A barrel of benchmark U.S. crude breached the $90 level for the first time since 2023 and jumped 12.2% to $90.90.
Oil prices have surged, with Brent up from near $70 late last week, as the war has expanded and included areas critical to the production and movement of oil and gas in the Middle East. Much will depend on what happens with the Strait of Hormuz off Iran’s coast.
The U.S. government gave details Friday about a plan President Donald Trump announced earlier to offer insurance to ships crossing the strait, but it had little effect on the market.
If oil prices spike further, like to $100 per barrel, and stay there, some analysts and investors say it could be too much for the global economy to withstand.
To be sure, the U.S. stock market has a history of bouncing back relatively quickly following conflicts in the Middle East and elsewhere, as long as oil prices don’t jump too high for too long.
Uncertainty about just how high oil prices will go this time around and for how long caused frenetic swings across financial markets this past week, sometimes hour by hour.
On Monday, the S&P 500 tumbled to an immediate 1.2% loss at the start of trading but made it all back and ended the day with a tiny gain.
Trump’s most recent signal on the war was that he wants an “unconditional surrender” of Iran, apparently ruling out negotiations.
In the bond market, Treasury yields wavered, with higher oil prices pushing upward on them and the discouraging updates on the U.S. economy pulling downward.
The yield on the 10-year Treasury initially rose toward 4.19% before pulling back to 4.14%. That’s up from 4.13% late Thursday and just 3.97% a week earlier.
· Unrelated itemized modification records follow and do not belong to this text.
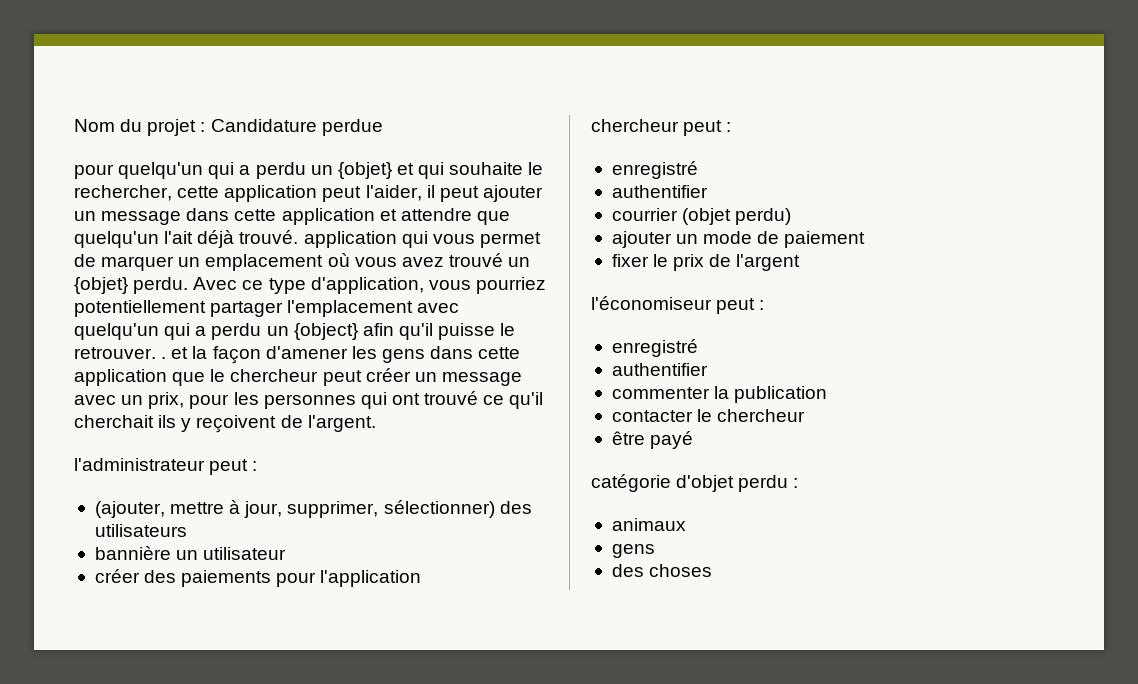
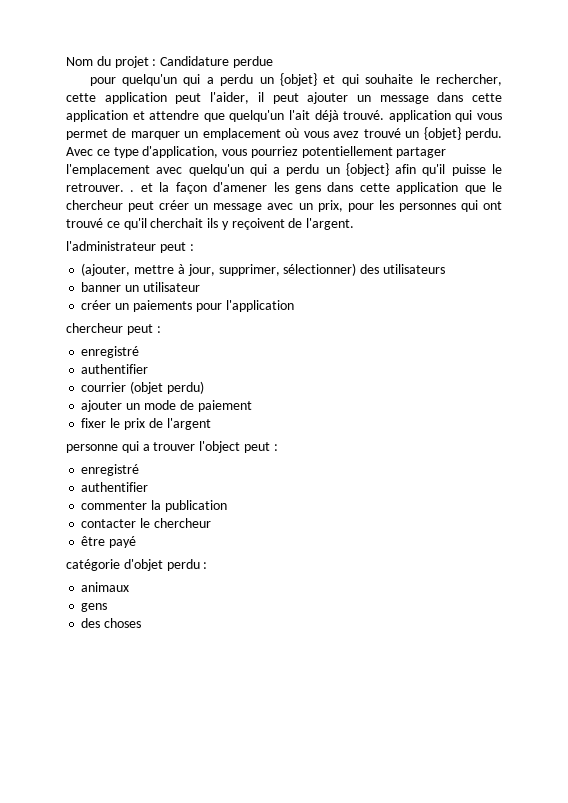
[94,546,171,560] bannière -> [81,282,122,292] banner
[144,570,177,583] des -> [115,303,130,310] un
[591,296,712,310] l'économiseur -> [66,441,241,453] personne qui a trouver l'object

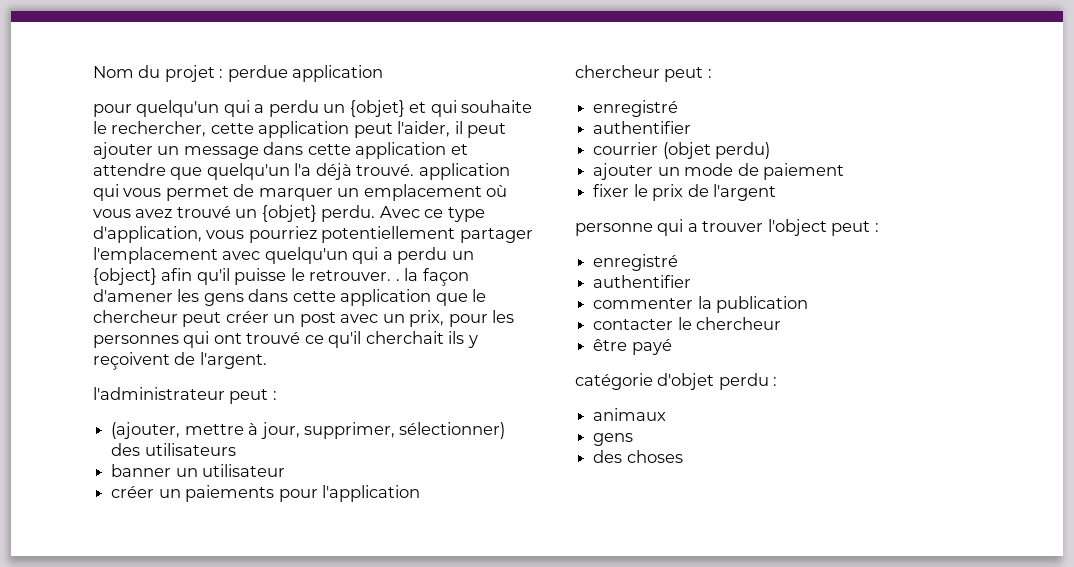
[160,56,230,66] Candidature -> (224, 73) none
(273, 62) none -> [292,65,384,82] application
[289,110,310,120] l'ait -> [294,163,312,176] l'a
[140,183,153,192] et -> (400, 280) none
[213,203,263,212] message -> [299,312,336,327] post

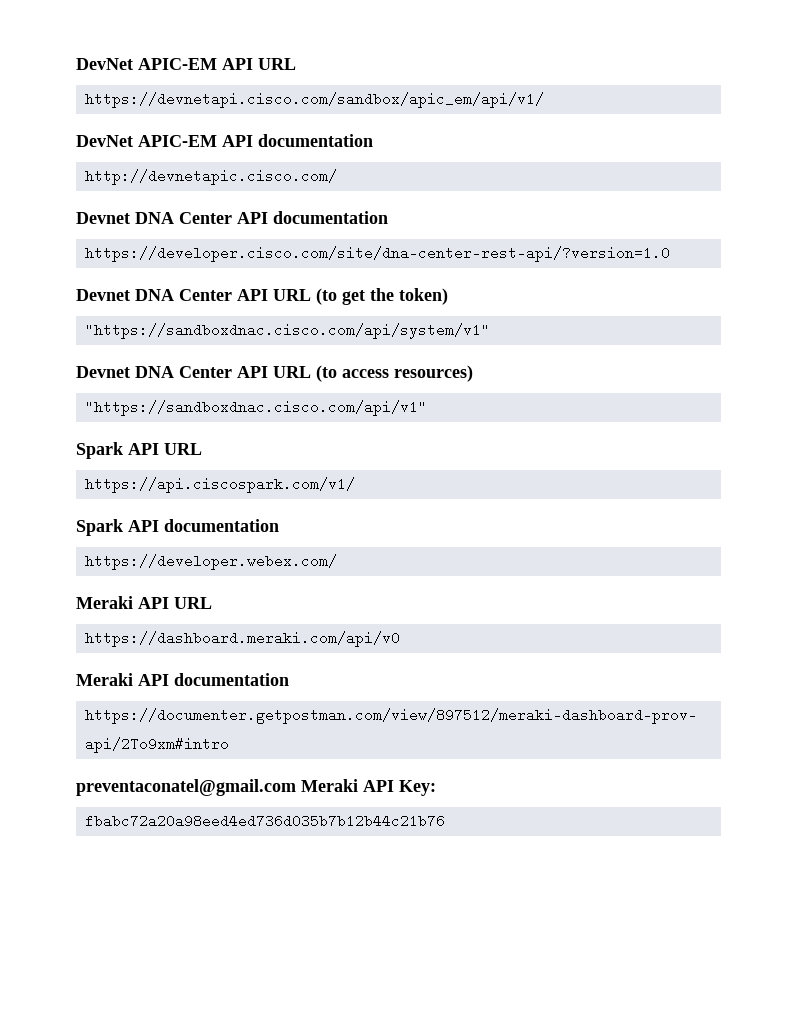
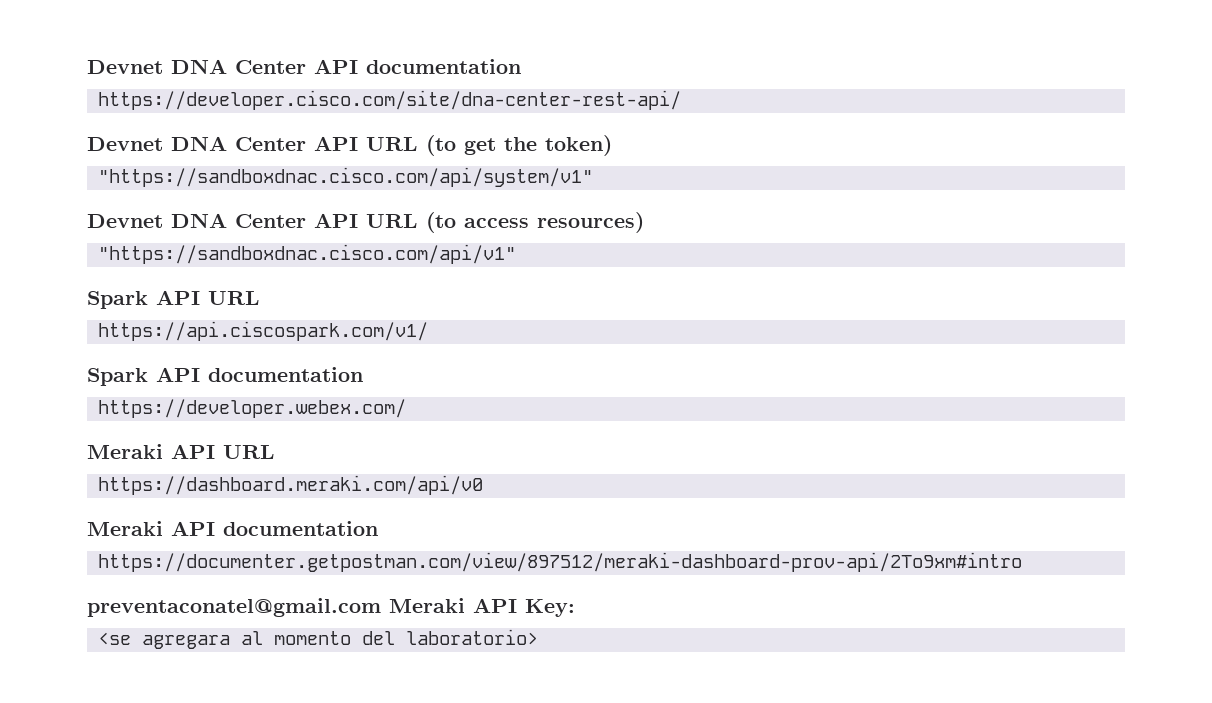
[76,58,296,70] [85,92,545,108] [76,134,373,147] [85,169,338,185] DevNet APIC-EM API URL // https://devnetapi.cisco.com/sandbox/apic_em/api/v1/ // DevNet APIC-EM API documentation // http://devnetapic.cisco.com/ // -> (87, 67) none
[85,246,671,262] https://developer.cisco.com/site/dna-center-rest-api/?version=1.0 -> [98,90,682,110] https://developer.cisco.com/site/dna-center-rest-api/
[85,814,446,828] fbabc72a20a98eed4ed736d035b7b12b44c21b76 -> [98,629,539,649] <se agregara al momento del laboratorio>

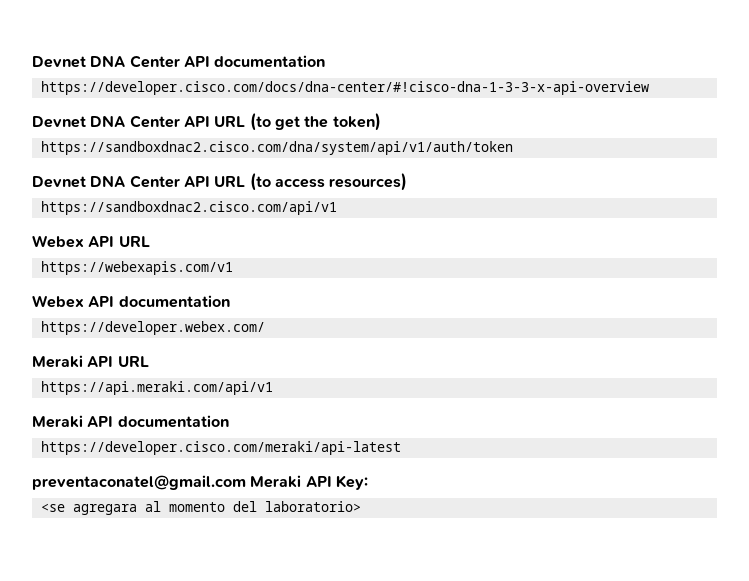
[98,90,682,110] https://developer.cisco.com/site/dna-center-rest-api/ -> [40,81,649,95] https://developer.cisco.com/docs/dna-center/#!cisco-dna-1-3-3-x-api-overview
[98,167,594,187] "https://sandboxdnac.cisco.com/api/system/v1" -> [40,141,513,155] https://sandboxdnac2.cisco.com/dna/system/api/v1/auth/token
[98,244,517,264] [87,290,260,309] [98,321,429,341] [87,368,148,386] "https://sandboxdnac.cisco.com/api/v1" // Spark API URL // https://api.ciscospark.com/v1/ // Spark -> [40,201,337,215] [32,235,150,248] [40,261,233,275] [32,295,84,308] https://sandboxdnac2.cisco.com/api/v1 // Webex API URL // https://webexapis.com/v1 // Webex
[98,475,484,495] https://dashboard.meraki.com/api/v0 -> [40,381,273,395] https://api.meraki.com/api/v1
[98,552,1023,572] https://documenter.getpostman.com/view/897512/meraki-dashboard-prov-api/2To9xm#intro -> [40,441,401,455] https://developer.cisco.com/meraki/api-latest

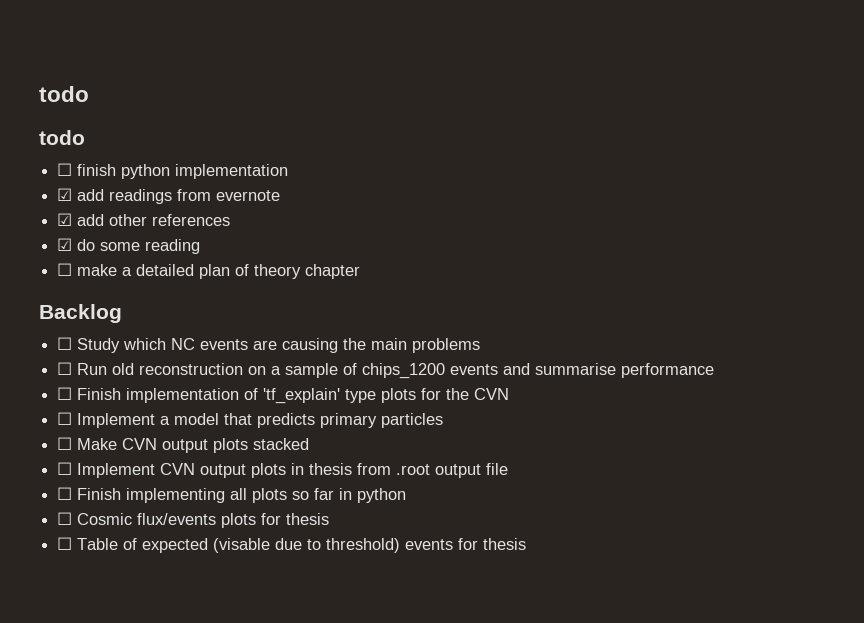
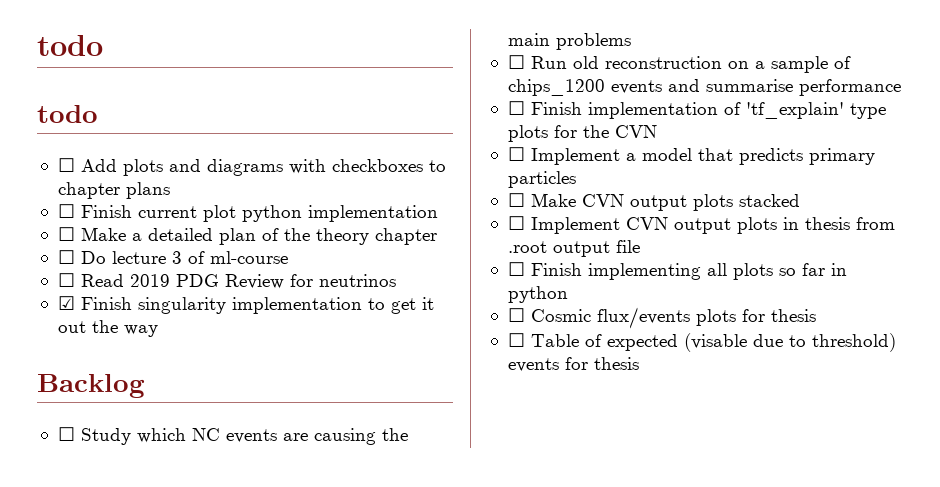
[77,164,289,179] [57,188,281,204] [57,213,231,226] [57,238,201,254] [57,263,118,276] finish python implementation // ☑ add readings from evernote // ☑ add other references // ☑ do some reading // ☐ make -> [80,159,446,176] [57,182,170,199] [57,204,438,222] [57,227,126,241] Add plots and diagrams with checkboxes to chapter plans // ☐ Finish current plot python implementation // ☐ Make
(250, 270) none -> [283,228,310,241] the
(361, 271) none -> [57,250,288,264] [57,273,396,289] [57,296,434,314] [57,320,158,337] // ☐ Do lecture 3 of ml-course // ☐ Read 2019 PDG Review for neutrinos // ☑ Finish singularity implementation to get it out the way

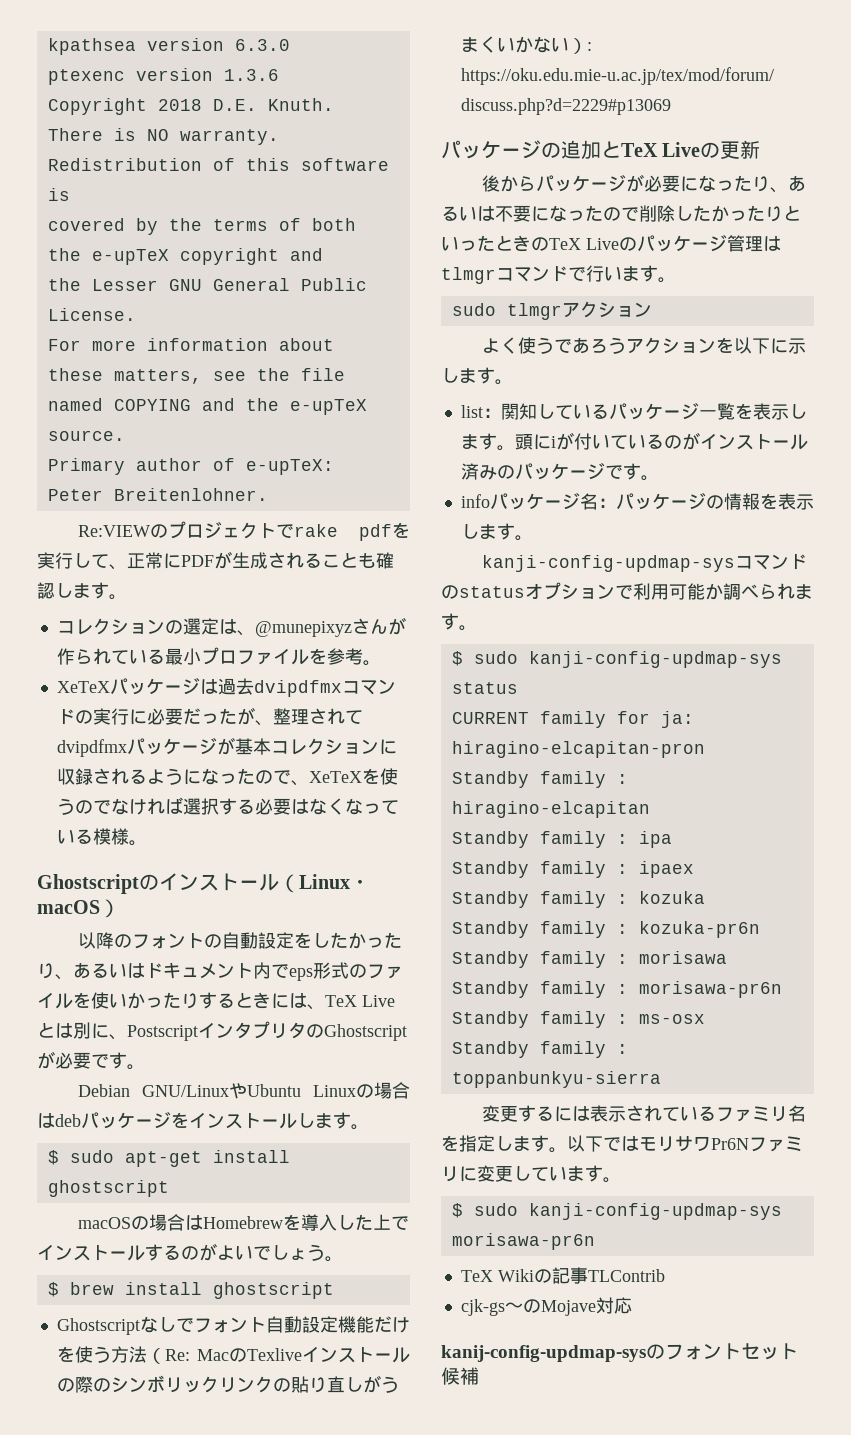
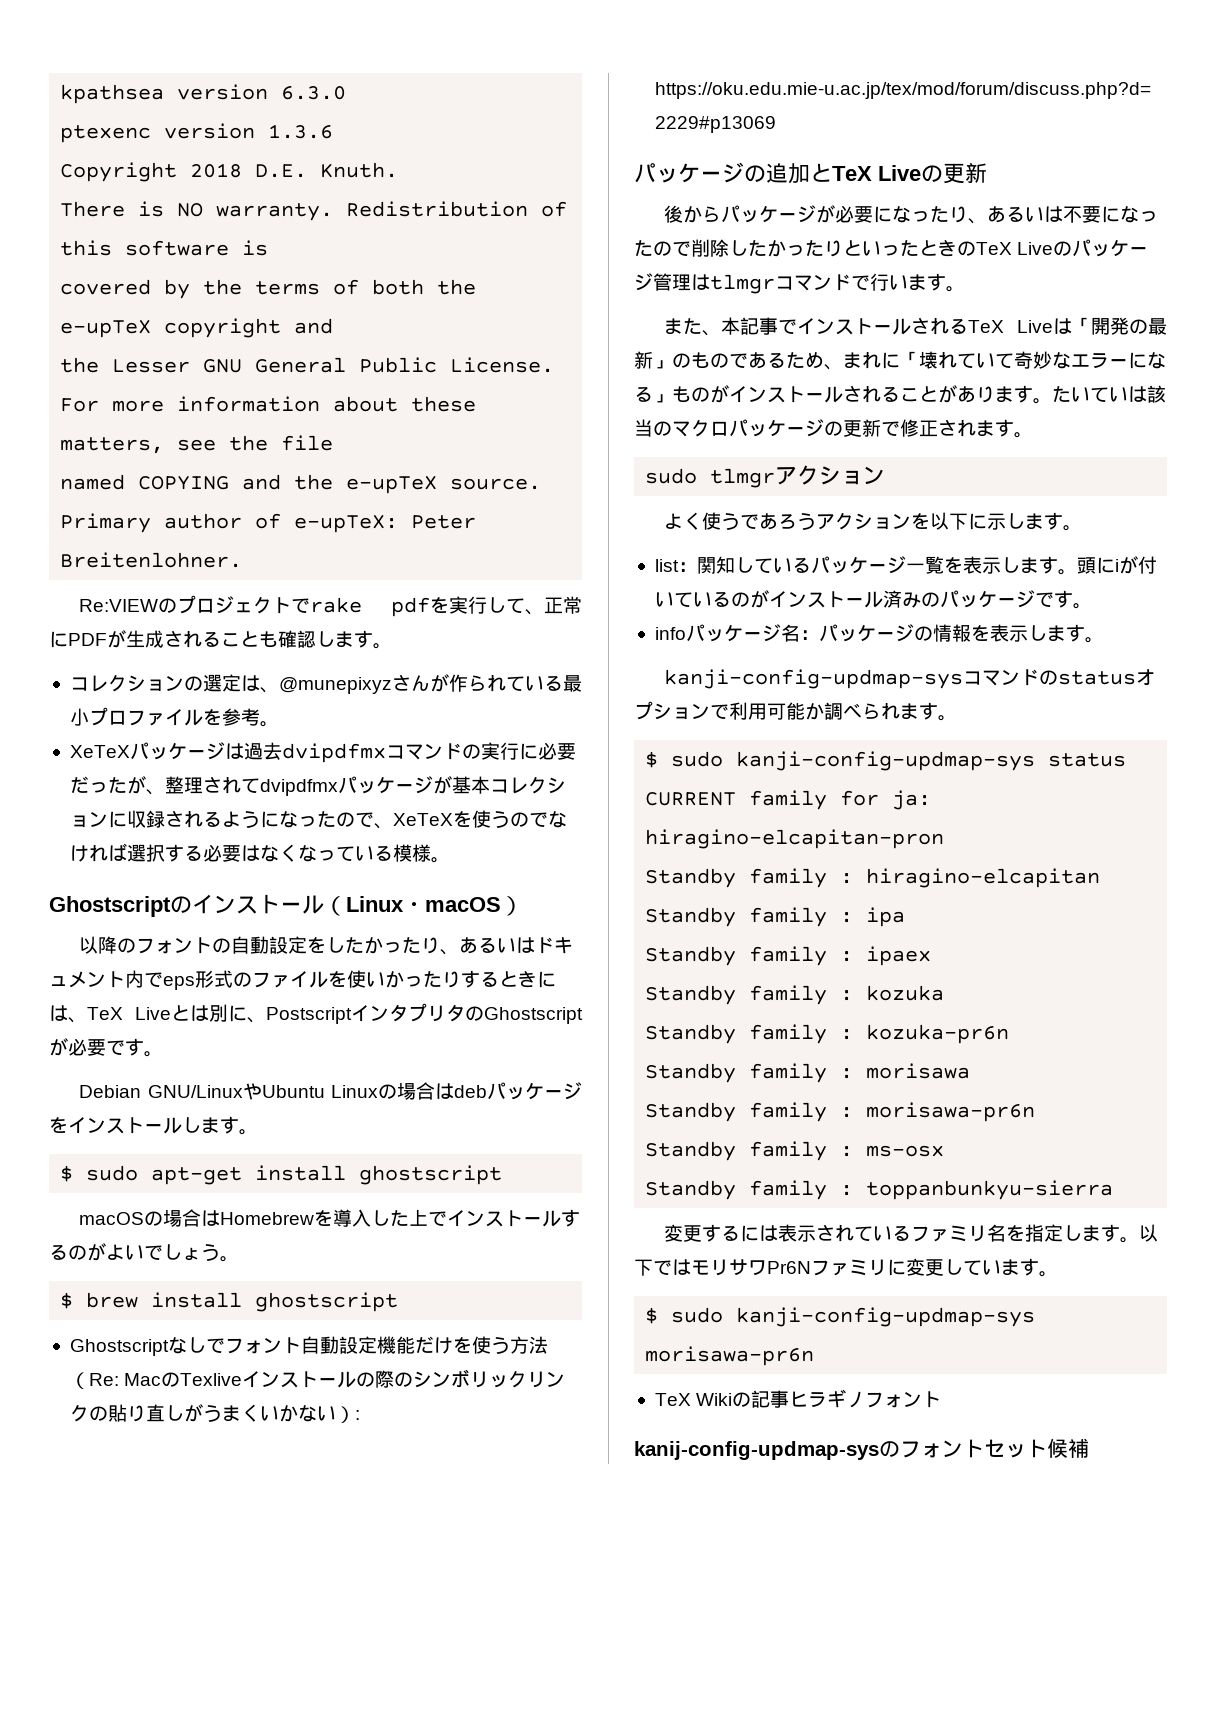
(676, 280) none -> [664,317,1167,336] [634,351,1166,370] [634,385,1166,404] [634,419,1033,438] // また、本記事でインストールされるTeX Liveは「開発の最新」のものであるため、まれに「壊れていて奇妙なエラーになる」ものがインストールされることがあります。たいていは該当のマクロパッケージの更新で修正されます。
[587,1269,665,1282] [460,1297,632,1316] TLContrib // cjk-gs〜のMojave対応 -> [789,1389,942,1408] ヒラギノフォント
Smaller companies often feel the bite of high borrowing costs more because many need to borrow to grow. Smaller companies can also be more dependent on the strength of the U.S. economy for their profits than big multinational rivals, and the smallest stocks on Wall Street took Friday’s sharpest dives.
The Russell 2000 index of small stocks fell a market-leading 2.3%.
Among the big companies in the S&P 500, companies with high fuel bills helped lead the way lower. Old Dominion Freight Line sank 7.9%, cruise line Carnival fell 5% and Southwest Airlines lost 5.3%.
All told, the S&P 500 fell 90.69 points to 6,740.02. The Dow Jones Industrial Average dropped 453.19 to 47,501.55, and the Nasdaq composite sank 361.31 to 22,387.68.
In stock markets abroad, indexes slumped in Europe following a better finish in Asia. London's FTSE 100 fell 1.2%, while Hong Kong’s Hang Seng jumped 1.7%.
South Korea’s Kospi was nearly unchanged after plunging 12.1% Wednesday for its worst loss in history and then rebounding 9.6% Thursday.
The Associated Press contributed to this report.